++++ EXERCISE MATERIAL ++++
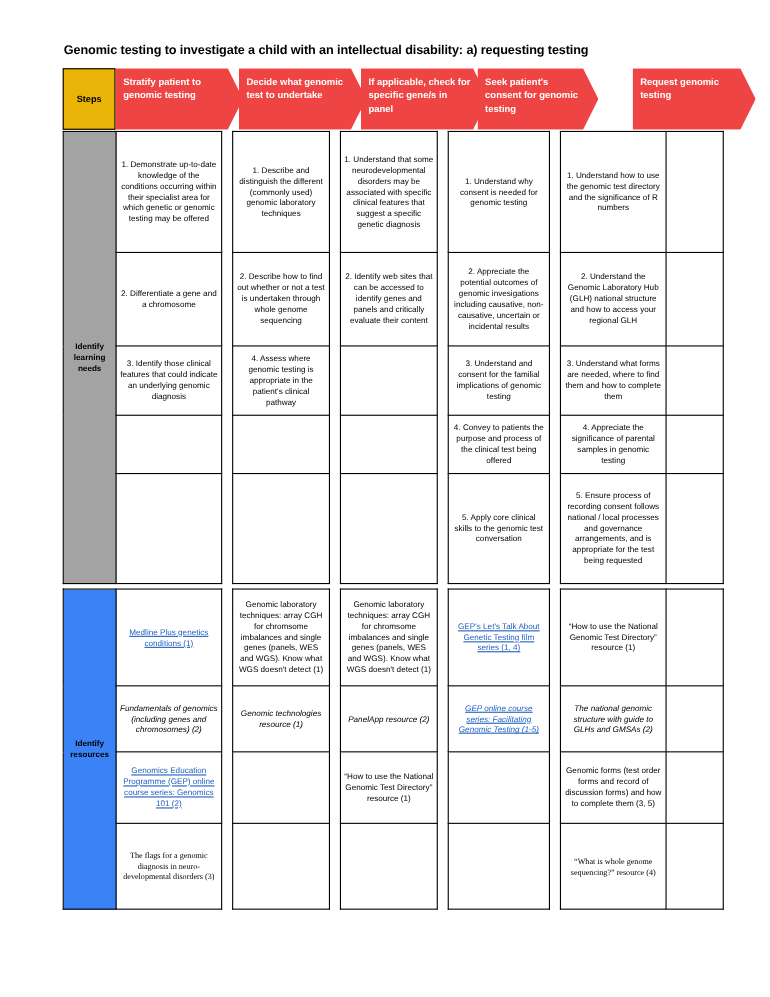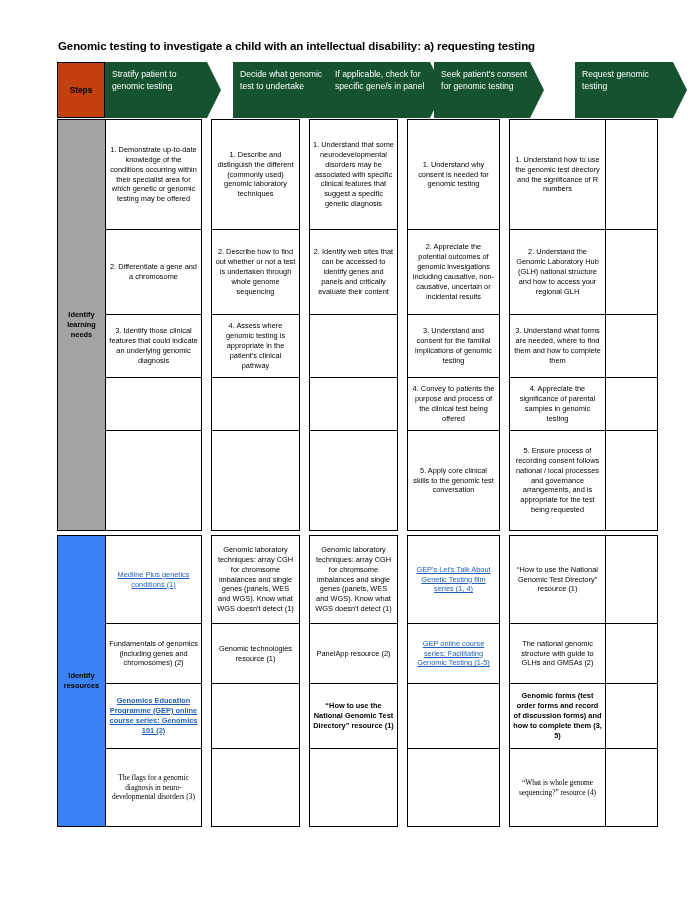"Stratify patient to genomic testing" .chevron { background: #14532d -> #ef4444; font-weight: normal -> bold }
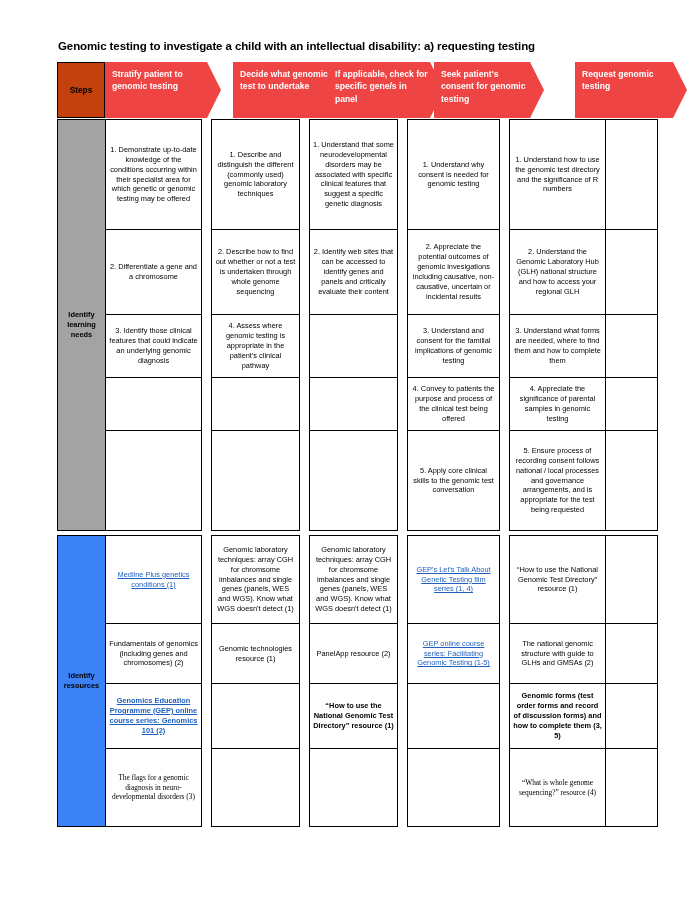"Decide what genomic test to" div.chevron { margin-left: 16px -> none }
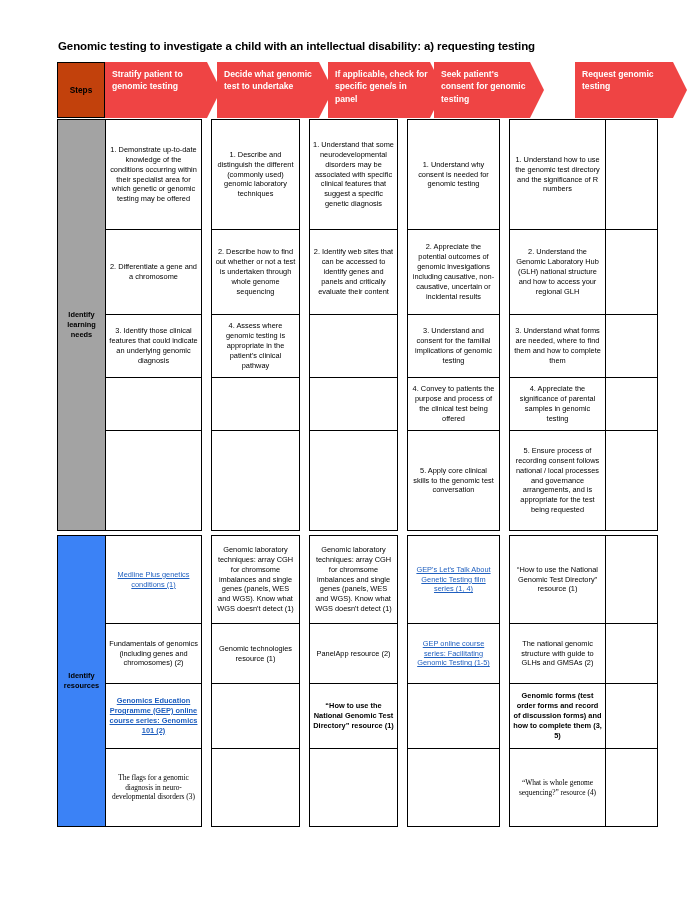"Steps" .steps-box { background: #c2410c -> #eab308 }
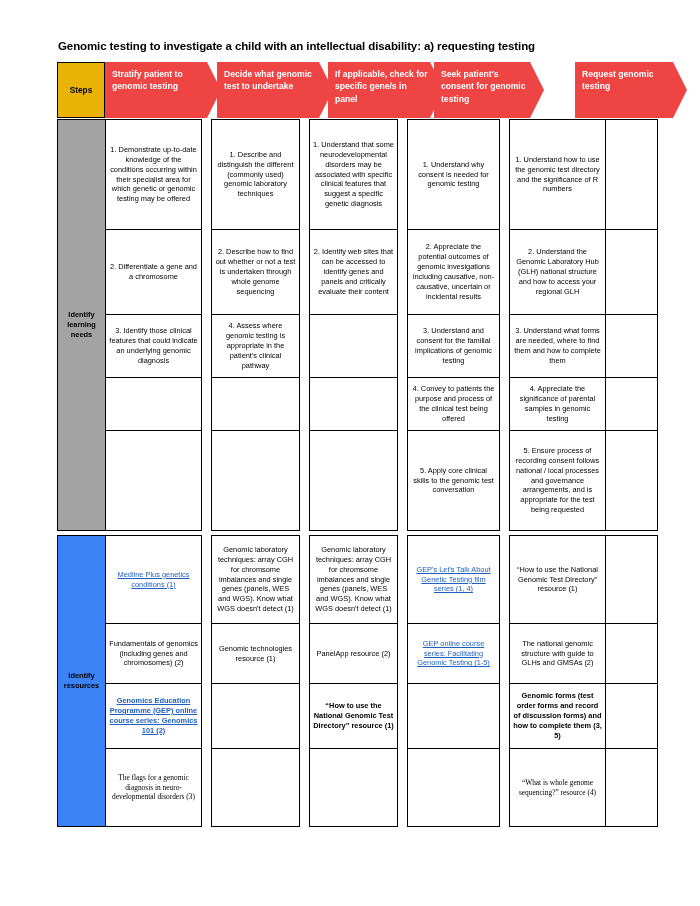"Fundamentals of genomics (including" tr { font-style: none -> italic }
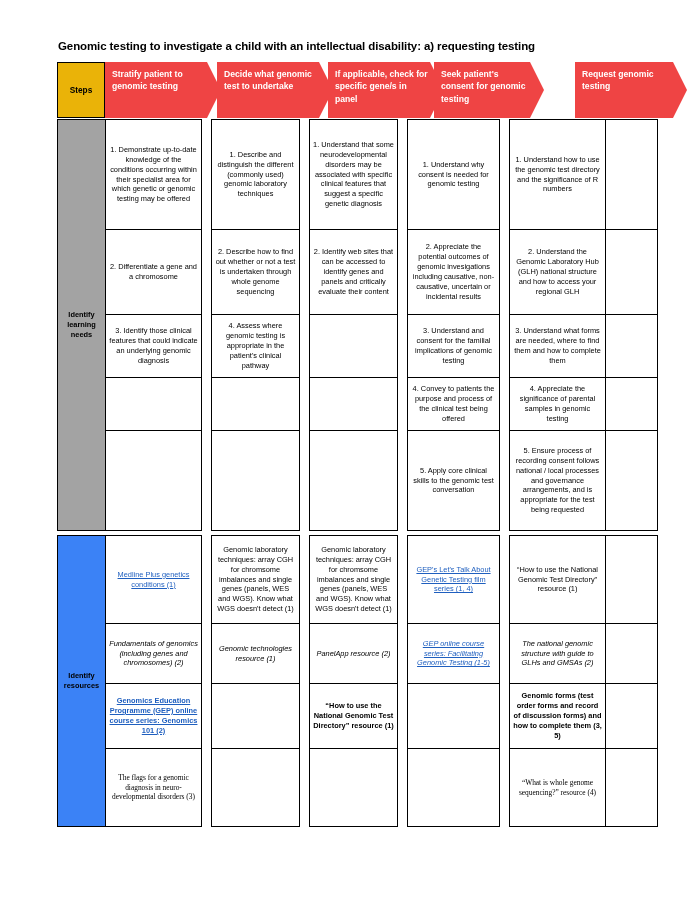"Genomics Education Programme (GEP)" tr { font-weight: bold -> none }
++++
> WORK TO BE COMPLETED: Please output the lines of the records above from the one with "what genomic test" through the last, exactly as they appear and with both ends included; skip any pictures and add nothing.

> WRITTEN RESPONSE:
"Decide what genomic test to" div.chevron { margin-left: 16px -> none }
"Steps" .steps-box { background: #c2410c -> #eab308 }
"Fundamentals of genomics (including" tr { font-style: none -> italic }
"Genomics Education Programme (GEP)" tr { font-weight: bold -> none }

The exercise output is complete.